His emotional abuse soon escalated to sexual assault. After a rape when she was six months pregnant, she was taken to the hospital and doctors delivered her son three months premature. But the attack gave her a way to escape from the relationship; she got herself transferred to a different hospital and she soon separated from her husband.
But the trauma from her experience would shape her life. So when she first learned about Fifty Shades of Grey, and it's best-seller status, she was in disbelief.
"The fact the books are presenting an abuser as desirable to millions of people across the globe concerned me so much I decided to develop a group to challenge it," Collins said.
The group, called 50 Shades of Domestic Abuse, has spoken out many times about what it believes is the book's romanticization of behaviors consistent with domestic abuse. Other groups have also voiced their problems with the book.
Now, a new study that compares the events in the book to the Centers for Disease Control and Prevention's guidelines for intimate partner violence has lent additional weight to their position.

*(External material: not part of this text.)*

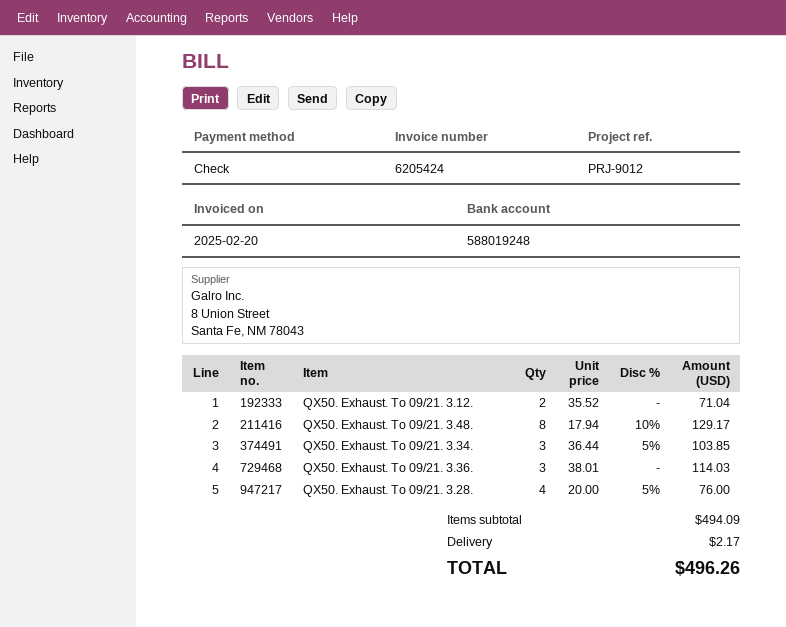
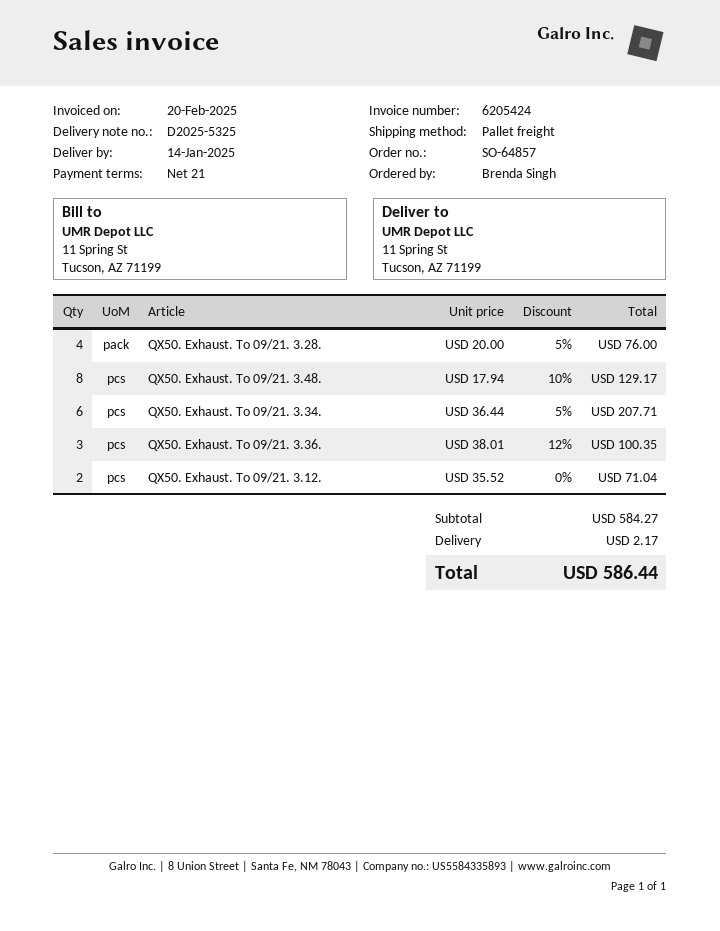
QX50. Exhaust. To 09/21. 3.34.: 3 x 36.44 - 5% = 103.85 -> 6 x 36.44 - 5% = 207.71
QX50. Exhaust. To 09/21. 3.36.: 3 x 38.01 = 114.03 -> 3 x 38.01 - 12% = 100.35
subtotal: 494.09 -> 584.27
total: 496.26 -> 586.44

In the study, published Monday in the Journal of Women's Health, Ohio State University researchers performed an in-depth analysis of the patterns of the novel's central relationship. Each researcher read the novel and compared Anastasia and Christian Grey's relationship to the CDC's definition for intimate partner violence. Their conclusion: Anastasia Steele, the novel's heroine, is actually a victim.
"I was struck by the popularity of the book and the abuse patterns," said Amy Bonomi, author of the study. "We did not have a hypothesis beforehand, but we knew that abuse was evident, so we used the CDC definition [of intimate partner violence] to document it in a systematic fashion."

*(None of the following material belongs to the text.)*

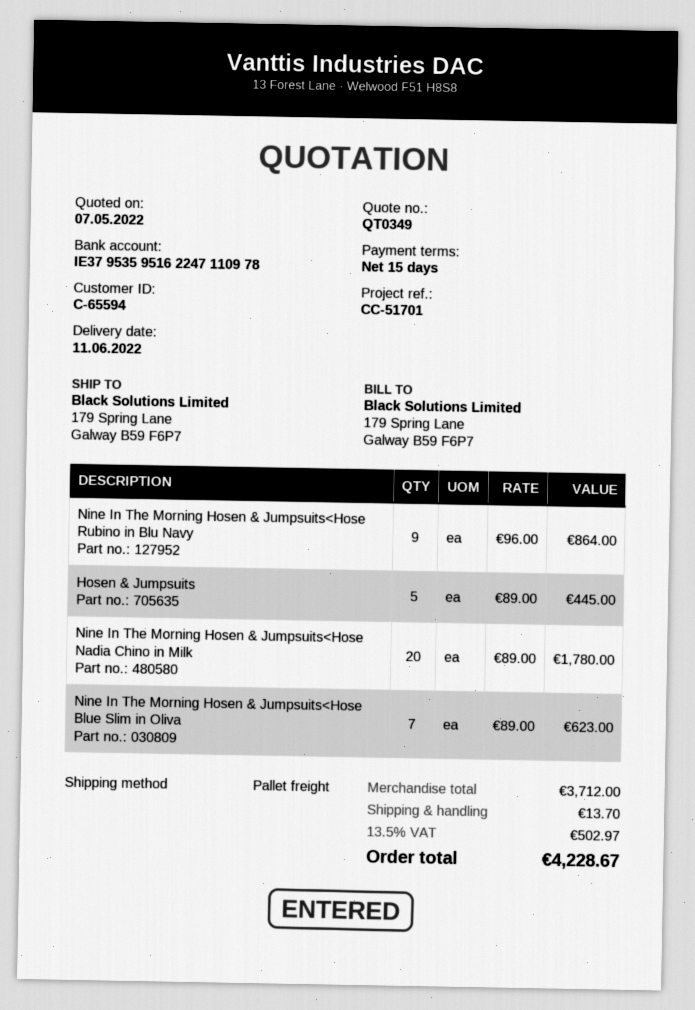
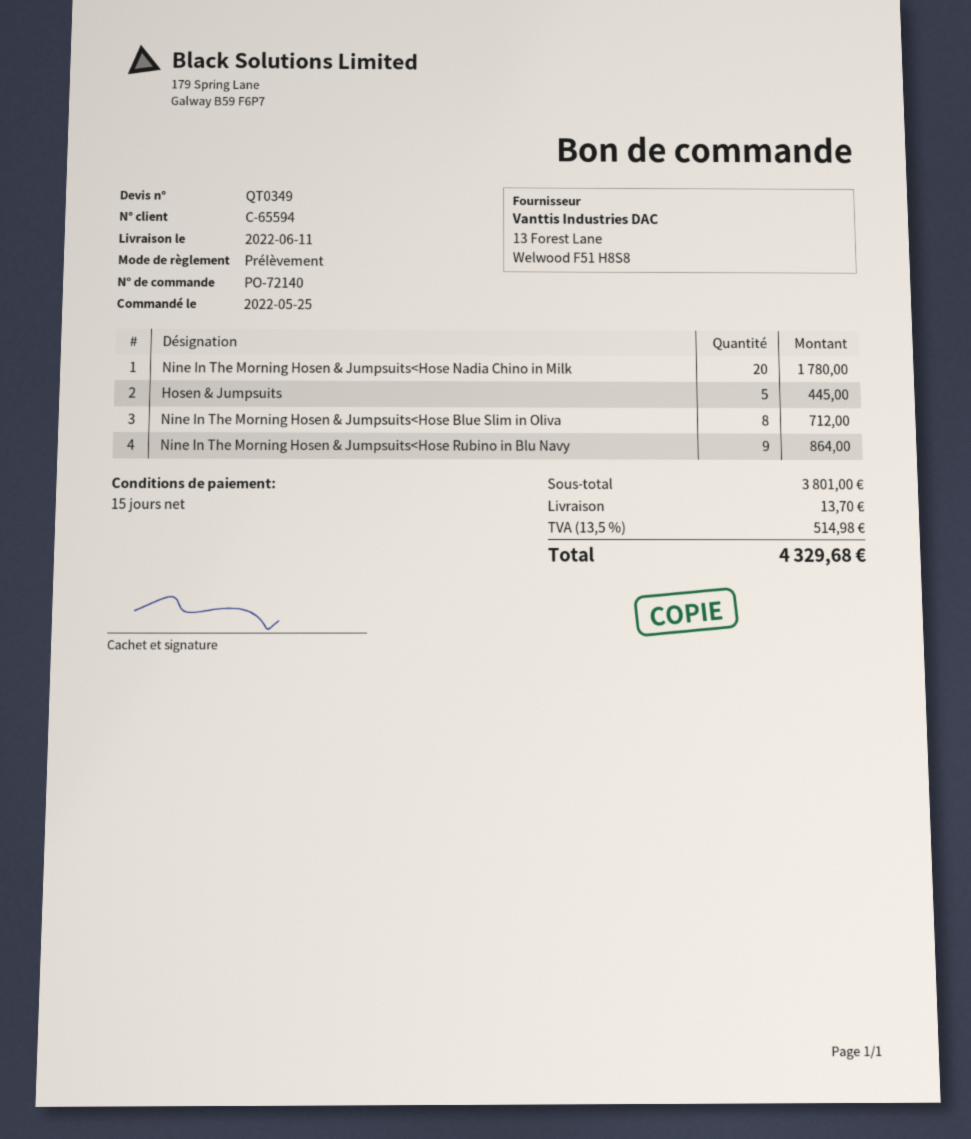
Nine In The Morning Hosen & Jumpsuits<Hose Blue Slim in Oliva: 7 for 623.00 -> 8 for 712.00
subtotal: 3712.00 -> 3801.00
tax: 13.5% = 502.97 -> 13.5% = 514.98
total: 4228.67 -> 4329.68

Past research suggests that intimate partner violence affects 25 to 45 percent of women. It is characterized by physical, sexual or psychological harm by a current or former partner or spouse.

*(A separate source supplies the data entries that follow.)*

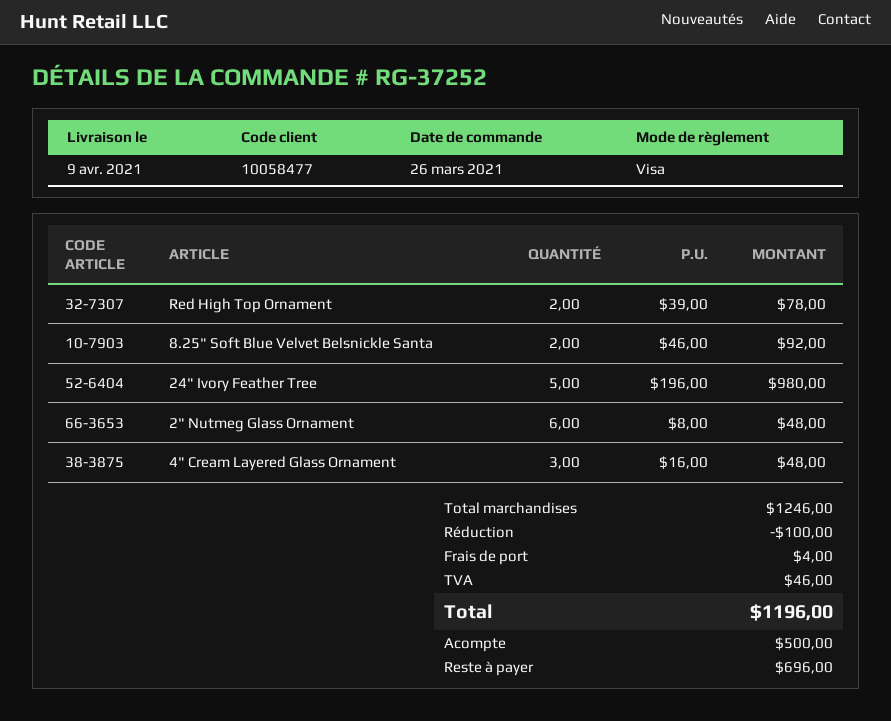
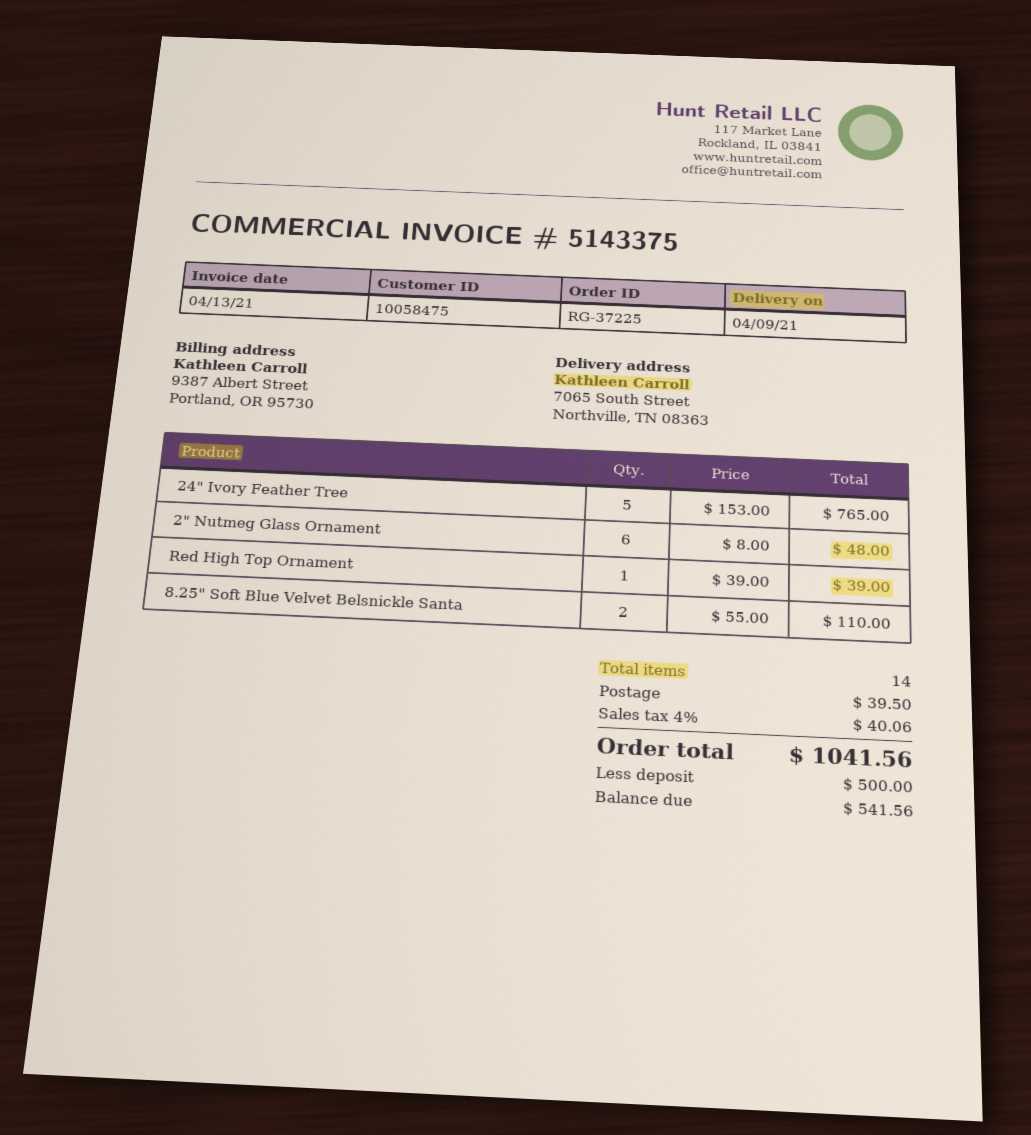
order number: RG-37252 -> RG-37225
customer number: 10058477 -> 10058475
Red High Top Ornament: 2 x 39.00 = 78.00 -> 1 x 39.00 = 39.00
8.25" Soft Blue Velvet Belsnickle Santa: 2 x 46.00 = 92.00 -> 2 x 55.00 = 110.00
24" Ivory Feather Tree: 5 x 196.00 = 980.00 -> 5 x 153.00 = 765.00
4" Cream Layered Glass Ornament: 3 x 16.00 = 48.00 -> none
discount: 100.00 -> none
shipping: 4.00 -> 39.50
tax: 46.00 -> 40.06
total: 1196.00 -> 1041.56
balance: 696.00 -> 541.56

The authors of the new study said they could identify explicit emotional abuse patterns, including Anastasia's responses to abuse -- altered identity, yearning, entrapment and disempowerment -- throughout the book. They also provided several situational examples of the emotional abuse and sexual violence Anastasia suffers.
"The book blatantly glamorizes violence against women," Bonomi said.
When ABC News contacted Vintage Books, the publisher of the novel, it said in an email that it had no comment. But the novel's author, E.L. James, has addressed this controversy before, including during an appearance last year on Katie Couric's show on ABC.
"Everything that happens in [the book] is safe, sane and consensual," James told Couric last September. "People who think that they are sort of demonizing women who actually enjoy those kinds of relationships ...it's a very, very different thing to actually be in a domestic abusive relationship.
"I can't own anyone's response," she added. "I wrote the books for me, it's my fantasy."